• [Input material]
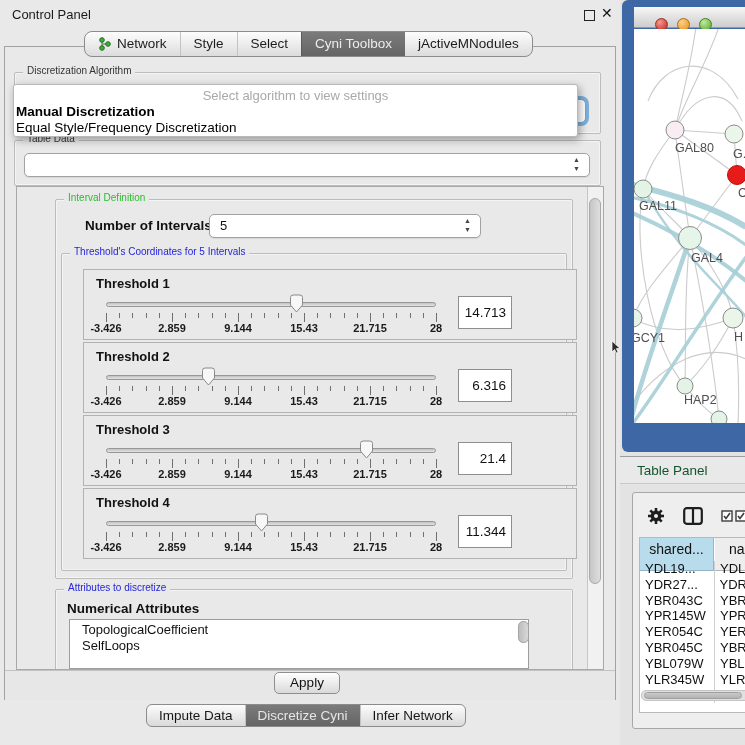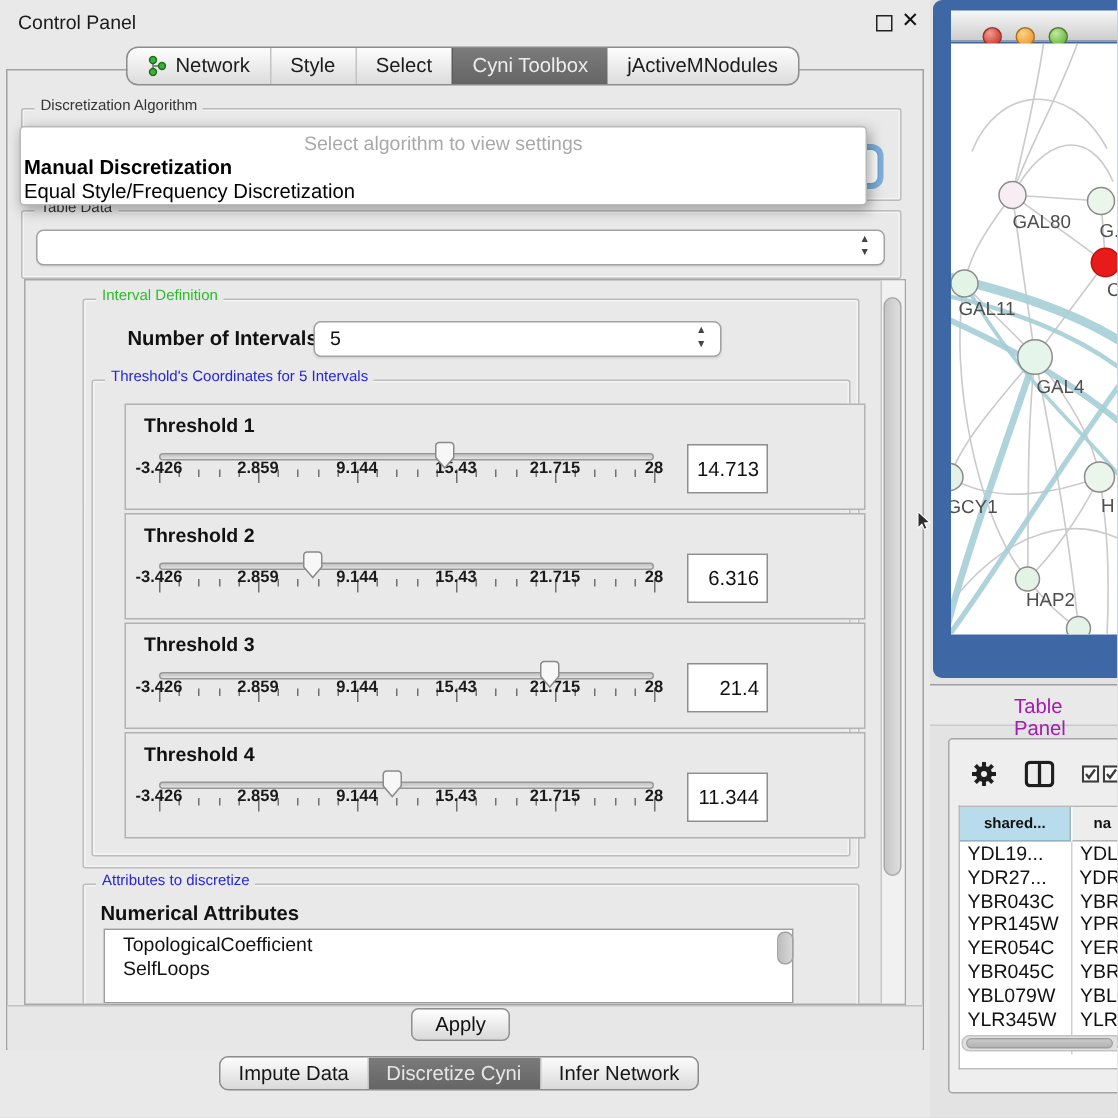--- a/index.html
+++ b/index.html
@@ -37,44 +37,44 @@
   .scrollpane{position:absolute;left:16px;top:186px;width:588px;height:484px;border:1px solid #a8a8a8;overflow:hidden;background:#e9e9e9;}
   .vsb-track{position:absolute;left:587px;top:187px;width:16px;height:482px;background:#f1f1f1;border-left:1px solid #c6c6c6;}
   .vsb-thumb{position:absolute;left:589px;top:198px;width:12px;height:386px;border:1px solid #a8a8a8;border-radius:6px;background:linear-gradient(90deg,#c6c6c6,#dedede);}
   
   .threshold{position:absolute;left:66px;width:494px;height:71px;border:1px solid #b2b2b2;background:#e9e9e9;}
   .th-label{position:absolute;left:12px;top:6px;font-weight:bold;font-size:13px;}
   .track{position:absolute;left:22px;top:32px;width:330px;height:5px;border:1px solid #979797;border-radius:3px;background:linear-gradient(#c2c2c2,#e3e3e3);}
   .thumb{position:absolute;top:24px;width:15px;height:19px;}
   .ticks{position:absolute;left:0;top:43px;width:100%;height:10px;}
   .tick{position:absolute;top:0;width:1px;background:#707070;}
-  .tick-labels{position:absolute;left:0;top:36px;width:100%;height:13px;}
+  .tick-labels{position:absolute;left:0;top:52px;width:100%;height:13px;}
   .tick-lab{position:absolute;transform:translateX(-50%);font-size:11px;font-weight:bold;color:#1a1a1a;white-space:nowrap;}
   .value-box{position:absolute;left:374px;top:26px;width:54px;height:33px;background:#fff;border:1px solid #8e8e8e;line-height:31px;text-align:right;padding-right:5px;font-size:13.5px;}
   
   .attr-list{position:absolute;left:68px;top:618px;width:460px;height:50px;background:#fff;border:1px solid #9d9d9d;overflow:hidden;padding:2px 0 0 12px;}
   .attr-item{font-size:13px;line-height:15.5px;color:#111;}
   .attr-sb{position:absolute;left:517px;top:620px;width:11px;height:22px;border:1px solid #a3a3a3;border-radius:5px;background:linear-gradient(90deg,#bdbdbd,#d8d8d8);}
   
   .south{position:absolute;left:5px;top:670px;width:610px;height:30px;background:#e7e7e7;border-top:1px solid #c2c2c2;}
   .apply-btn{position:absolute;left:274px;top:672px;width:66px;height:22px;border:1px solid #8f8f8f;border-radius:5px;background:linear-gradient(#fff,#d9d9d9);text-align:center;line-height:20px;font-size:13.5px;}
   .bottombar{position:absolute;left:146px;top:704px;height:23px;display:flex;border:1px solid #8c8c8c;border-radius:6px;overflow:hidden;background:linear-gradient(#fcfcfc,#dadada);}
   .btab{padding:0 12px;line-height:21px;font-size:13.5px;color:#161616;border-left:1px solid #c3c3c3;}
   .btab:first-child{border-left:none;}
   .btab.sel{background:linear-gradient(#7b7b7b,#656565);color:#e6e6e6;}
   
   .netwin{position:absolute;left:622px;top:0;width:123px;height:452px;background:#3e68a5;border-radius:6px 0 0 6px;}
   .net-titlebar{position:absolute;left:634px;top:7px;width:111px;height:21px;background:linear-gradient(#f7f7f7,#cdcdcd);border-bottom:1px solid #9a9a9a;}
   .light{position:absolute;top:11px;width:13px;height:13px;border-radius:50%;}
   .net-canvas{position:absolute;left:634px;top:29px;width:111px;height:394px;background:#fff;overflow:hidden;}
   .tp-bar{position:absolute;left:620px;top:456px;width:125px;height:28px;background:#e9e9e9;border-top:1px solid #9e9e9e;border-bottom:1px solid #c9c9c9;}
-  .tp-title{position:absolute;left:17px;top:6px;font-size:13.5px;color:#a21caf;margin-left:39px;}
+  .tp-title{position:absolute;left:17px;top:6px;font-size:13.5px;color:#14532d;}
   .tp-panel{position:absolute;left:632px;top:492px;width:120px;height:237px;background:#eee;border:1px solid #a7a7a7;border-radius:3px;}
   .tp-table{position:absolute;left:6px;top:44px;width:114px;height:176px;background:#fff;border:1px solid #b9b9b9;border-right:none;overflow:hidden;}
-  .tp-hcell{position:absolute;top:0;height:23px;line-height:23px;text-align:center;font-size:10px;border-right:1px solid #9db6c2;font-weight:bold;}
+  .tp-hcell{position:absolute;top:0;height:33px;line-height:23px;text-align:center;font-size:14px;border-right:1px solid #9db6c2;}
   .tp-rows{position:absolute;left:0;top:23px;width:114px;height:142px;overflow:hidden;}
   .tp-row{display:flex;height:15.8px;line-height:15.8px;font-size:13px;}
   .tp-c1{width:74px;padding-left:5px;overflow:hidden;white-space:nowrap;}
   .tp-c2{padding-left:6px;overflow:hidden;white-space:nowrap;}
   .col-div{position:absolute;left:74px;top:23px;width:1px;height:142px;background:#cfcfcf;}
   .hsb-track{position:absolute;left:1px;top:152px;width:110px;height:11px;background:#e0e0e0;border-radius:5px;border:1px solid #c4c4c4;}
   .hsb-thumb{position:absolute;left:2px;top:1px;width:98px;height:7px;background:linear-gradient(#c9c9c9,#b3b3b3);border-radius:4px;border:1px solid #a0a0a0;}
   svg text{font-family:"Liberation Sans","DejaVu Sans",sans-serif;}
 </style>
 </head>

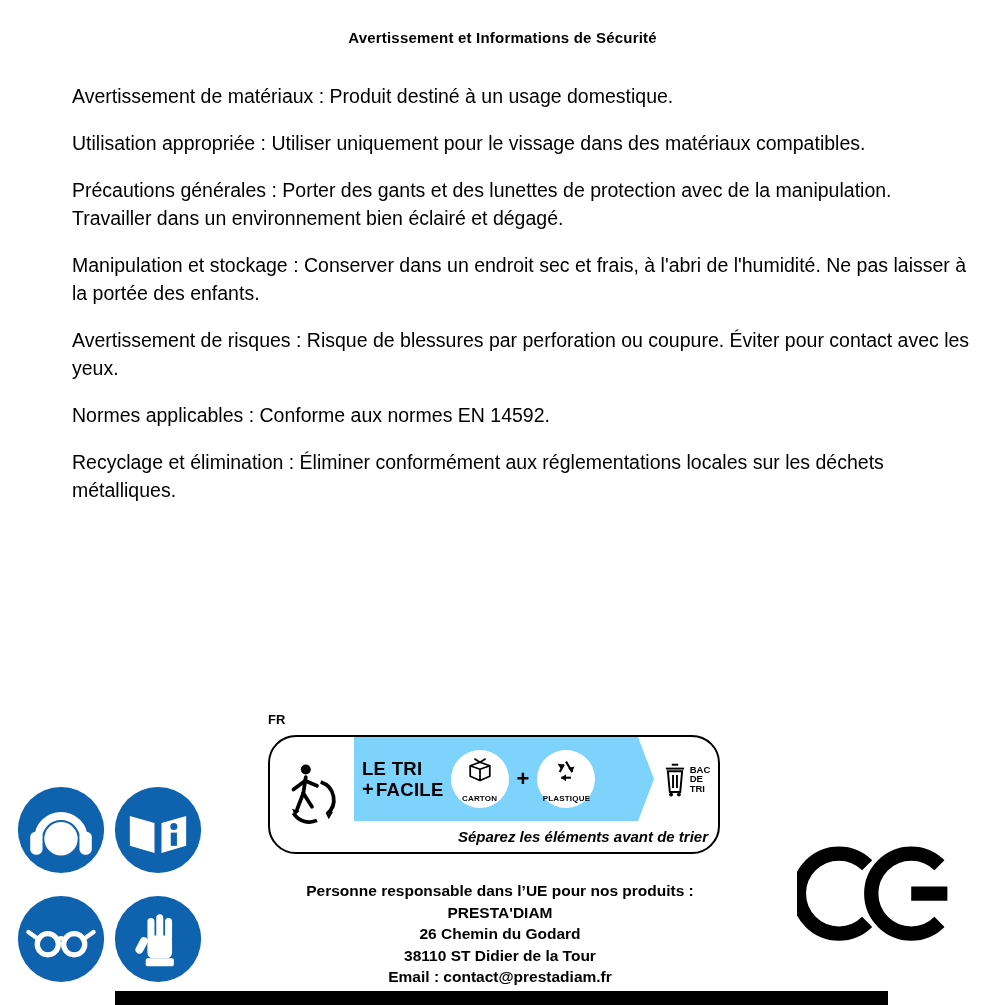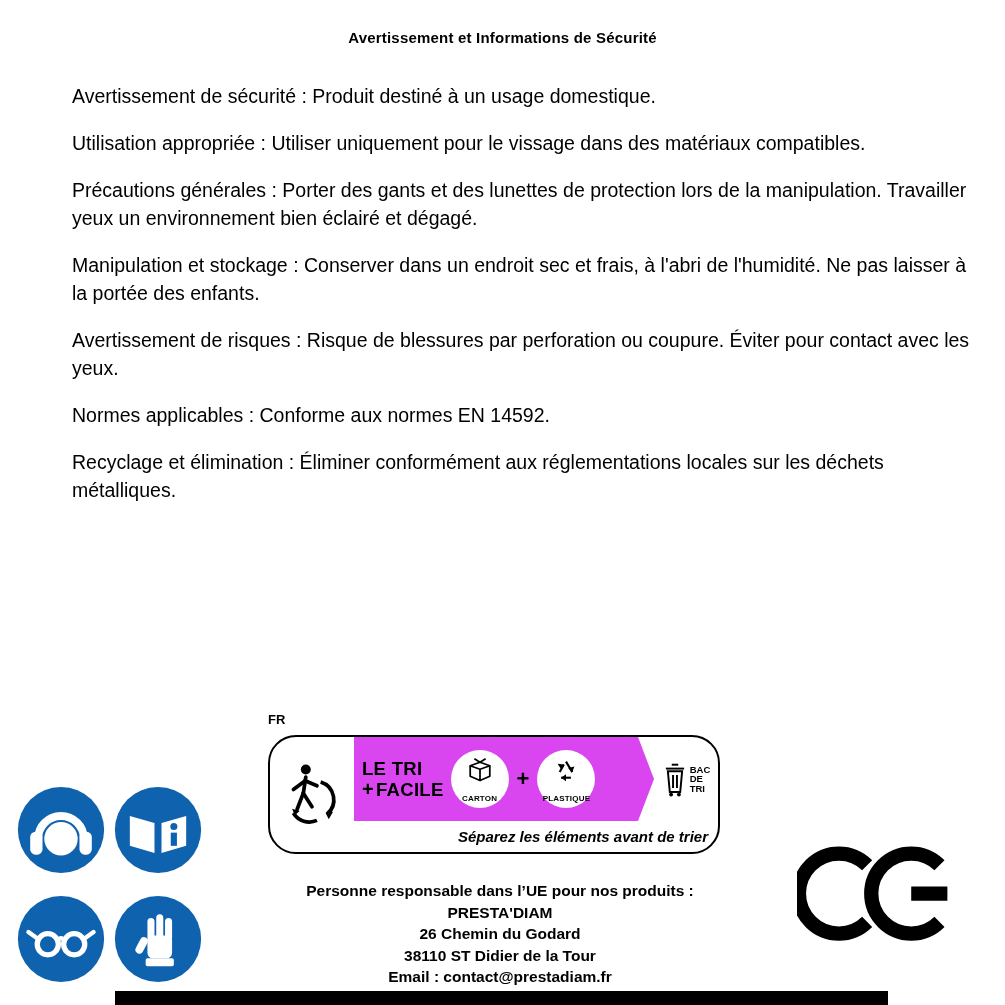--- a/index.html
+++ b/index.html
@@ -30,21 +30,21 @@
   .sorting-panel {
     position:absolute; left:268px; top:735px; width:452px; height:119px;
     border:2.5px solid #000; border-radius:28px; box-sizing:border-box;
     background:#fff; display:flex; overflow:hidden;
   }
   .triman-wrap { width:84px; display:flex; align-items:center; justify-content:center; }
   .triman-wrap svg { width:62px; height:90px; }
   .sorting-right { flex:1; display:flex; flex-direction:column; }
   .sorting-top { height:84px; display:flex; }
   .yellow-band {
-    flex:1; background:#d946ef;
+    flex:1; background:#7dd3fc;
     clip-path:polygon(0 0, calc(100% - 16px) 0, 100% 50%, calc(100% - 16px) 100%, 0 100%);
     display:flex; align-items:center; gap:7px; padding:0 24px 0 8px;
   }
   .tri-lines { font-weight:800; font-size:18.5px; line-height:20px; letter-spacing:0.3px; white-space:nowrap; }
   .plus-sign { font-size:20px; margin-right:2px; }
   .material-badge {
     width:58px; height:58px; background:#fff; border-radius:50%;
     display:flex; flex-direction:column; align-items:center; justify-content:center; gap:10px; flex:0 0 auto;
   }
   .material-badge svg { display:block; }
@@ -71,23 +71,23 @@
   .bottom-strip { position:absolute; left:115px; top:991px; width:773px; height:14px; background:#000; }
 </style>
 </head>
 <body>
 
 <div class="page">
 
   <div class="doc-title">Avertissement et Informations de Sécurité</div>
 
   <div class="doc-body">
-    <p>Avertissement de sécurité : Produit destiné à un usage domestique.</p>
+    <p>Avertissement de matériaux : Produit destiné à un usage domestique.</p>
     <p>Utilisation appropriée : Utiliser uniquement pour le vissage dans des matériaux compatibles.</p>
-    <p>Précautions générales : Porter des gants et des lunettes de protection lors de la manipulation. Travailler yeux un environnement bien éclairé et dégagé.</p>
+    <p>Précautions générales : Porter des gants et des lunettes de protection avec de la manipulation. Travailler dans un environnement bien éclairé et dégagé.</p>
     <p>Manipulation et stockage : Conserver dans un endroit sec et frais, à l'abri de l'humidité. Ne pas laisser à la portée des enfants.</p>
     <p>Avertissement de risques : Risque de blessures par perforation ou coupure. Éviter pour contact avec les yeux.</p>
     <p>Normes applicables : Conforme aux normes EN 14592.</p>
     <p>Recyclage et élimination : Éliminer conformément aux réglementations locales sur les déchets métalliques.</p>
   </div>
 
   <div class="safety-icons">
     <svg class="m-icon" viewBox="0 0 100 100">
       <circle cx="50" cy="50" r="49" fill="#0e62ae"></circle>
       <path d="M24 60 A26 26 0 0 1 76 60" stroke="#fff" stroke-width="9" fill="none"></path>

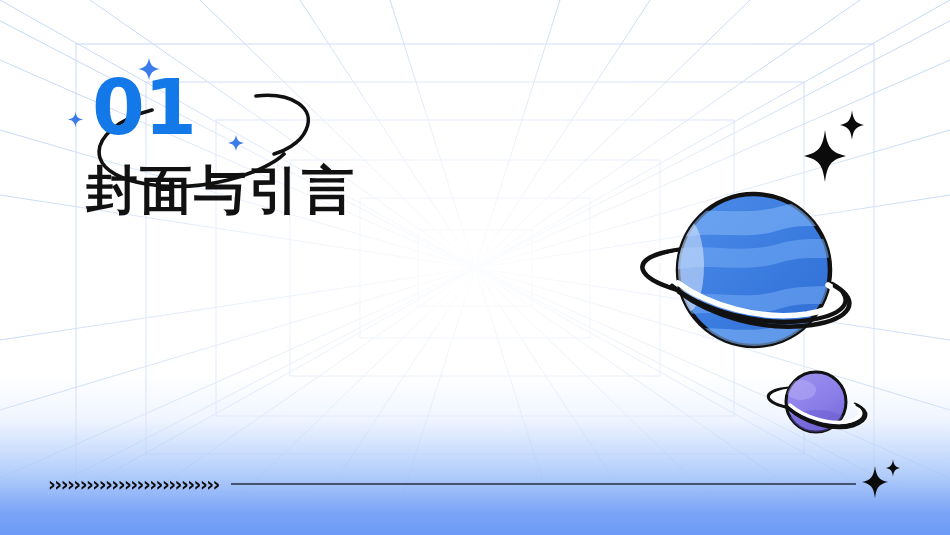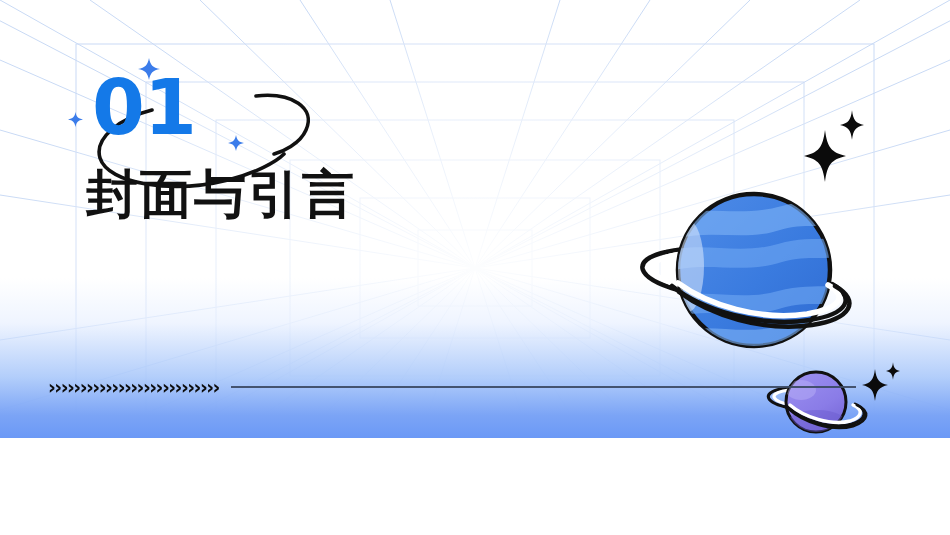--- a/index.html
+++ b/index.html
@@ -3,21 +3,21 @@
 <meta charset="utf-8">
 <style>
   html,body{margin:0;padding:0;background:#fff;}
   body{
     font-family:"Liberation Sans","DejaVu Sans",sans-serif;
     -webkit-font-smoothing:antialiased;
   }
   #slide{
     position:relative;
     width:950px;
-    height:438px;
+    height:535px;
     overflow:hidden;
     background:#ffffff;
   }
   
   #bg-room{
     position:absolute;
     inset:0;
     width:950px;
     height:535px;
     z-index:0;
@@ -57,21 +57,21 @@
     z-index:3;
     user-select:none;
   }
   #section-title{
     font-size:52px;
     line-height:58px;
     font-weight:700;
     color:#111111;
     letter-spacing:2px;
     margin:22px 0 0 2px;
-    font-family:Liberation Serif, serif;
+    font-family:Liberation Mono, monospace;
     white-space:nowrap;
     user-select:none;
   }
   
   #orbit-swoosh{
     position:absolute;
     left:-24px;
     top:2px;
     width:280px;
     height:130px;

• [Work to be completed]
Look above for the line with "display:flex; flex-direction:column; align-items:center;" and the line with "Informations de Sécurité</div>"; transcribe both and all lines in between, exactly, and nothing else.

• [Answer]
     display:flex; flex-direction:column; align-items:center; justify-content:center; gap:10px; flex:0 0 auto;
   }
   .material-badge svg { display:block; }
@@ -71,23 +71,23 @@
   .bottom-strip { position:absolute; left:115px; top:991px; width:773px; height:14px; background:#000; }
 </style>
 </head>
 <body>
 
 <div class="page">
 
   <div class="doc-title">Avertissement et Informations de Sécurité</div>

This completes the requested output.